Strawberry Baked Cheesecake

I knew this day would come. "Bake" has finally let me down.

While moving in to the new flat, we somehow acquired a pack of coconut biscuits. As neither T nor I are particular fans, I decided to use the biscuits to make a cheesecake base. I found a recipe in "Bake" for a blueberry cheesecake, and set to work.

The base was easy enough, and was the usual mix of crushed biscuits and melted butter. On to that, I arranged plenty of chopped strawberries, as the blueberries in the shops were ridiculously expensive.

Next up was the cheesecake mix. Cream cheese, vanilla, sugar and eggs were whisked until smooth and creamy. Although I know you are not meant to eat raw eggs I couldn't resist a spoonful of mix, just to test it was alright... As it was delicious I poured the mixture over the strawberries and put it in to the oven.

It might be a tad unfair of me to totally blame Rachel Allen for my cheesecake fail. It was my first time cooking with the new oven, which is a combined oven and grill. I had an oven thermometer in there to see how accurate the oven was. Despite turning the oven up to full blast, it seemed unable to get hotter that 170C. Since the cheesecake wanted to be at 180C, I thought this was close enough and ploughed on regardless. It was only after the top of the cheesecake started burning after 5 minutes that I realised I had set the dial to grill instead of oven. In my defence, both symbols had a fan on them, and the only difference was a slightly thicker black line at the bottom!

I switched it over to oven mode, and kept an eye on the oven thermometer (which E, my old flatmate, once described as "a gadget for calling your oven's bullshit") so the temperature stayed around 180C the whole time. After 40 minutes, the cheesecake was mostly golden (except the burnt patch) and wobbled pleasingly.

Baked Strawberry Cheesecake

After chilling in the fridge, and topping it off with a strawberry and white wine syrup, it was time to eat. Although the strawberry flavour was good, the texture was a little too eggy in places.
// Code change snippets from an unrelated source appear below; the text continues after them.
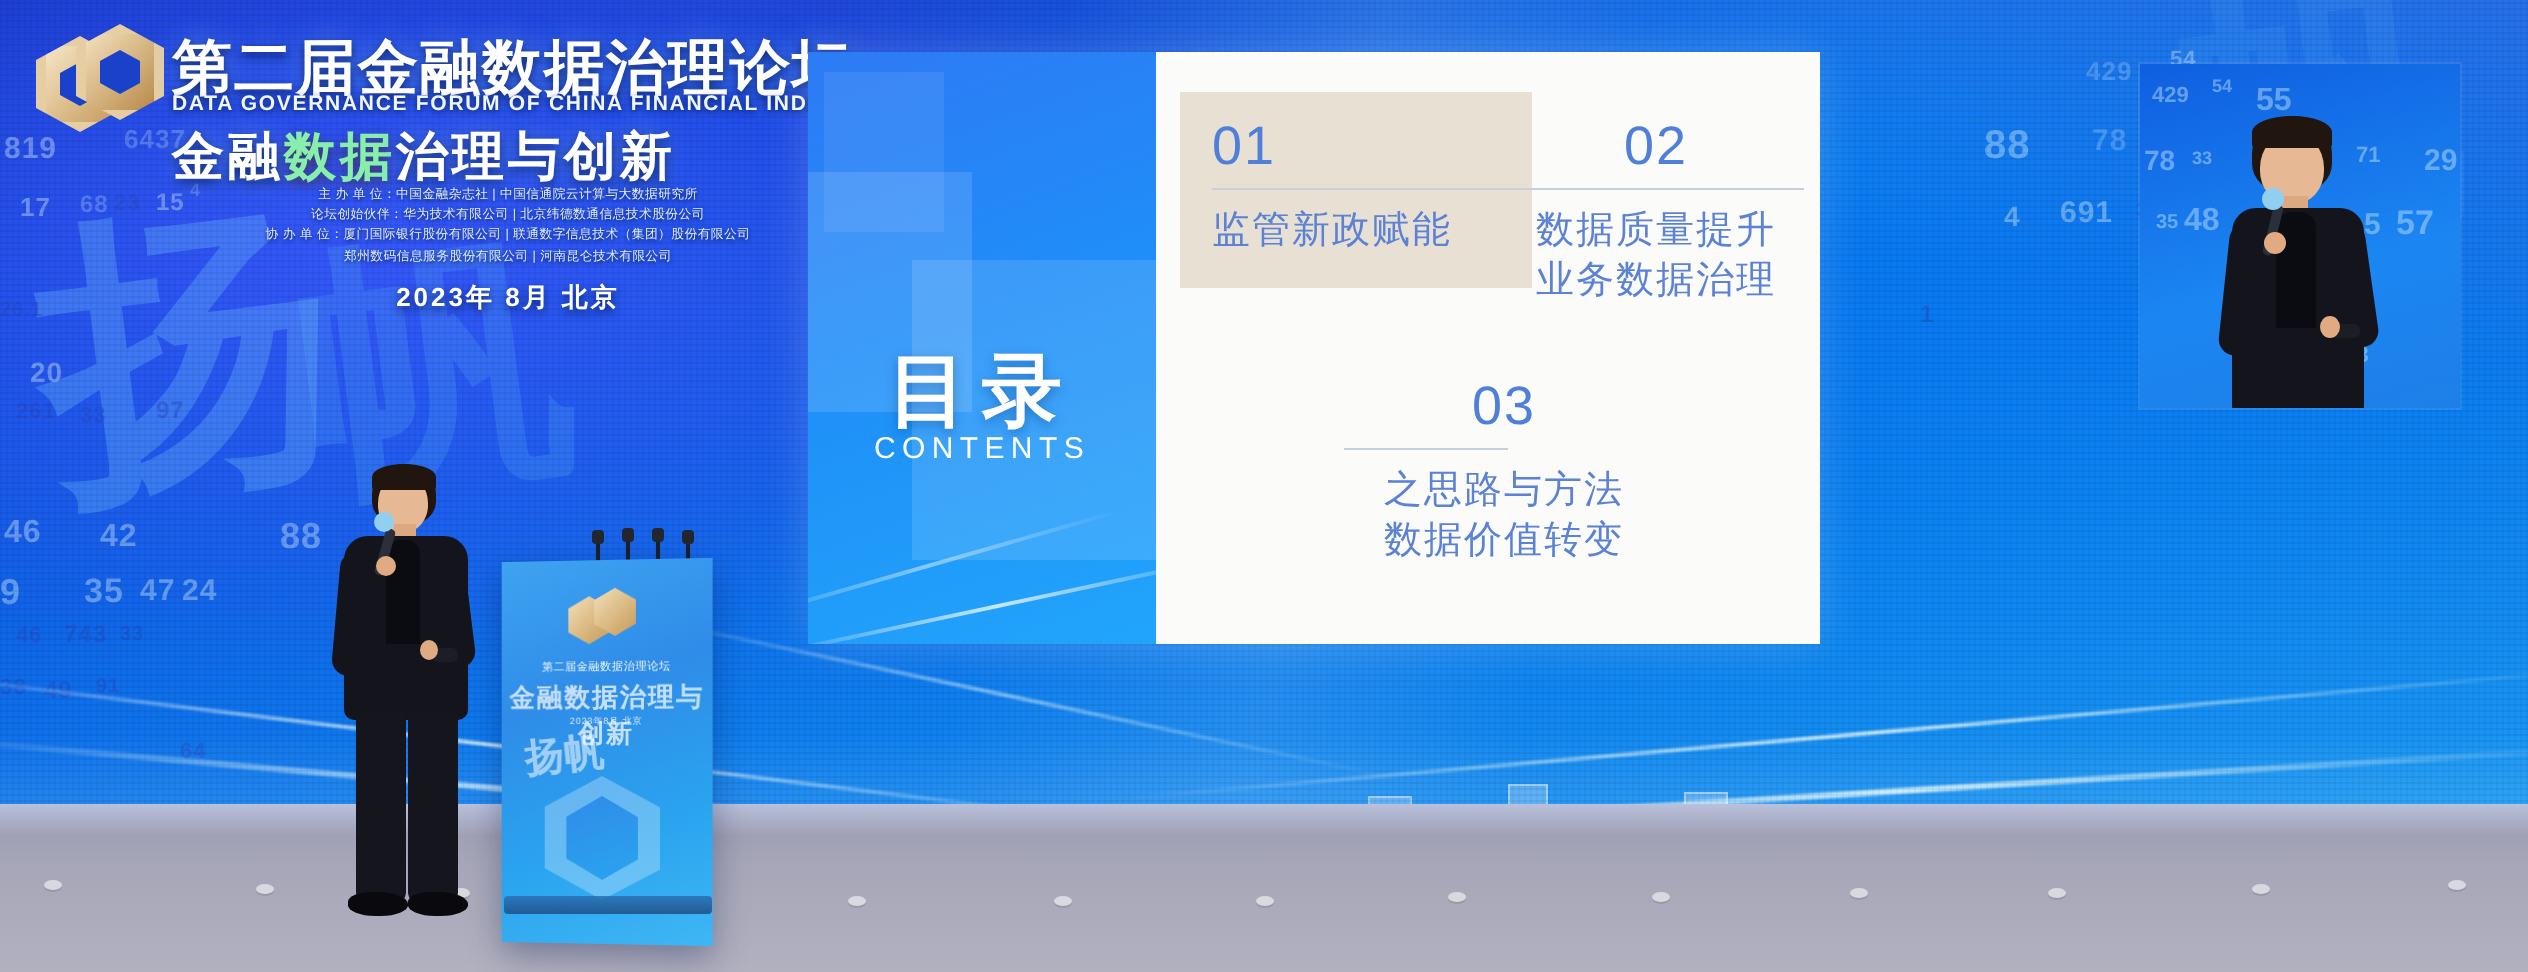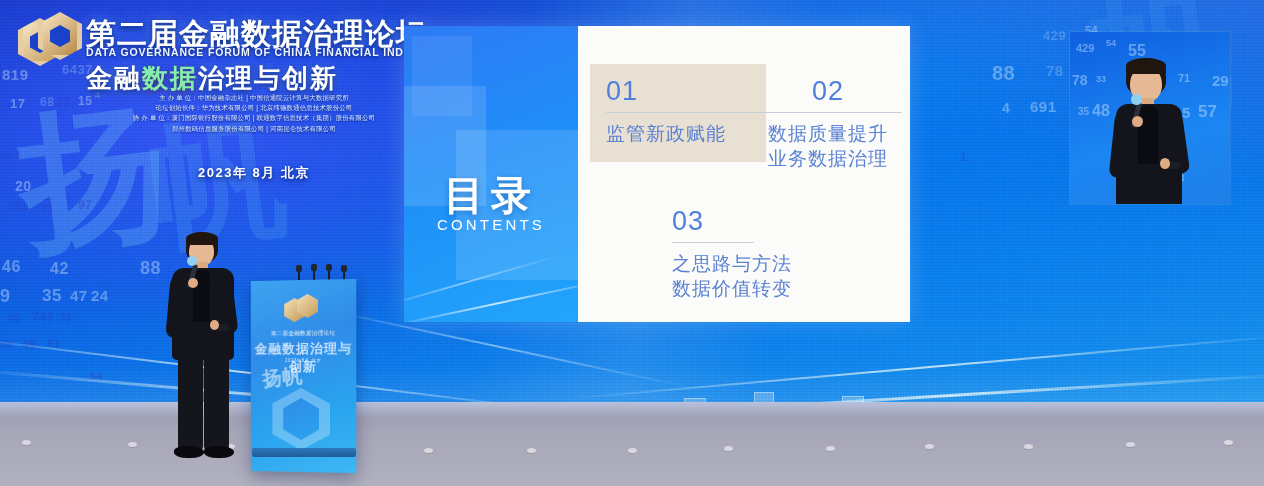--- a/index.html
+++ b/index.html
@@ -111,21 +111,20 @@
 
   .kv-orgs{position:absolute;left:96px;top:93px;width:316px;text-align:center;}
   .org-line{
     font-size:6.4px;line-height:10.2px;color:#dfeeff;white-space:nowrap;
     letter-spacing:.2px;text-shadow:0 1px 2px rgba(0,25,90,.9);
   }
   .kv-date{
     position:absolute;left:96px;top:140px;width:316px;text-align:center;
     font-size:13px;font-weight:700;color:#ffffff;letter-spacing:1.5px;
     text-shadow:0 2px 5px rgba(0,25,90,.85);
-    margin-top:24px;
   }
 
   
   .slide{
     position:absolute;left:404px;top:26px;width:506px;height:296px;
     overflow:hidden;
     box-shadow:0 0 22px rgba(255,255,255,.18);
   }
   .slide-left{
     position:absolute;left:0;top:0;width:174px;height:296px;
@@ -147,21 +146,21 @@
   }
   .slide-en{
     position:absolute;left:0;top:190px;width:174px;text-align:center;
     color:#fff;font-size:15px;font-weight:400;letter-spacing:3.2px;
   }
   .slide-right{
     position:absolute;left:174px;top:0;width:332px;height:296px;
     background:#fbfbf9;
   }
 
-  .toc-item{position:absolute;margin-top:18px;}
+  .toc-item{position:absolute;}
   .toc-num{
     font-size:27px;font-weight:400;color:#4f7fd8;letter-spacing:1px;line-height:1;
   }
   .toc-rule{height:1px;background:#c7cfdd;margin:7px 0 8px 0;}
   .toc-txt{
     font-size:19px;line-height:25px;color:#5b82d4;letter-spacing:1px;white-space:nowrap;
   }
   .toc-item.highlight{
     background:#e8e0d2;
   }
@@ -403,21 +402,21 @@
         <div class="toc-txt">监管新政赋能</div>
       </div>
 
       <div class="toc-item" style="left:172px;top:20px;width:148px;padding:14px 12px 16px 4px;text-align:center;">
         <div class="toc-num">02</div>
         <div class="toc-rule"></div>
         <div class="toc-txt">数据质量提升</div>
         <div class="toc-txt">业务数据治理</div>
       </div>
 
-      <div class="toc-item" style="left:90px;top:150px;width:160px;padding:14px 12px 16px 4px;">
+      <div class="toc-item" style="left:90px;top:150px;width:160px;padding:14px 12px 16px 4px;text-align:center;">
         <div class="toc-num">03</div>
         <div class="toc-rule" style="width:82px;"></div>
         <div class="toc-txt">之思路与方法</div>
         <div class="toc-txt">数据价值转变</div>
       </div>
 
     </div>
   </div>
 
   <div class="pip">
Instead of being smooth and custard like, it was granular and coarse. I can't decide if this was my complete inability to work an oven or just the wrong ratio of cream cheese and eggs.

The texture wasn't bad enough to scrap the cheesecake totally, and I've been working my way through it over the past few days. The flavours have matured nicely, and it does seem a little less granular after a few days in the fridge.

Strawberry Cheesecake - slightly granular

Hopefully now I have mastered how the new oven works, I can start making up with "Bake".

2 comments:

Anonymous said...

Oh, this looks lovely. I agree that cheesecake definitely takes on different flavours after it's been in the fridge for a few days.

While I hate to pimp my own recipes on other people's sites, we do have a great cheesecake recipe that I got from an American blogger. Once you've cooked it once it's very easy to customise. It's the only cheesecake recipe I use now and I don't feel so bad about telling you about it because it's not mine originally!

Jenny said...

Ginger - Thanks for the recipe, it's always good to get a recommended recipe rather than just taking a chance on a random one.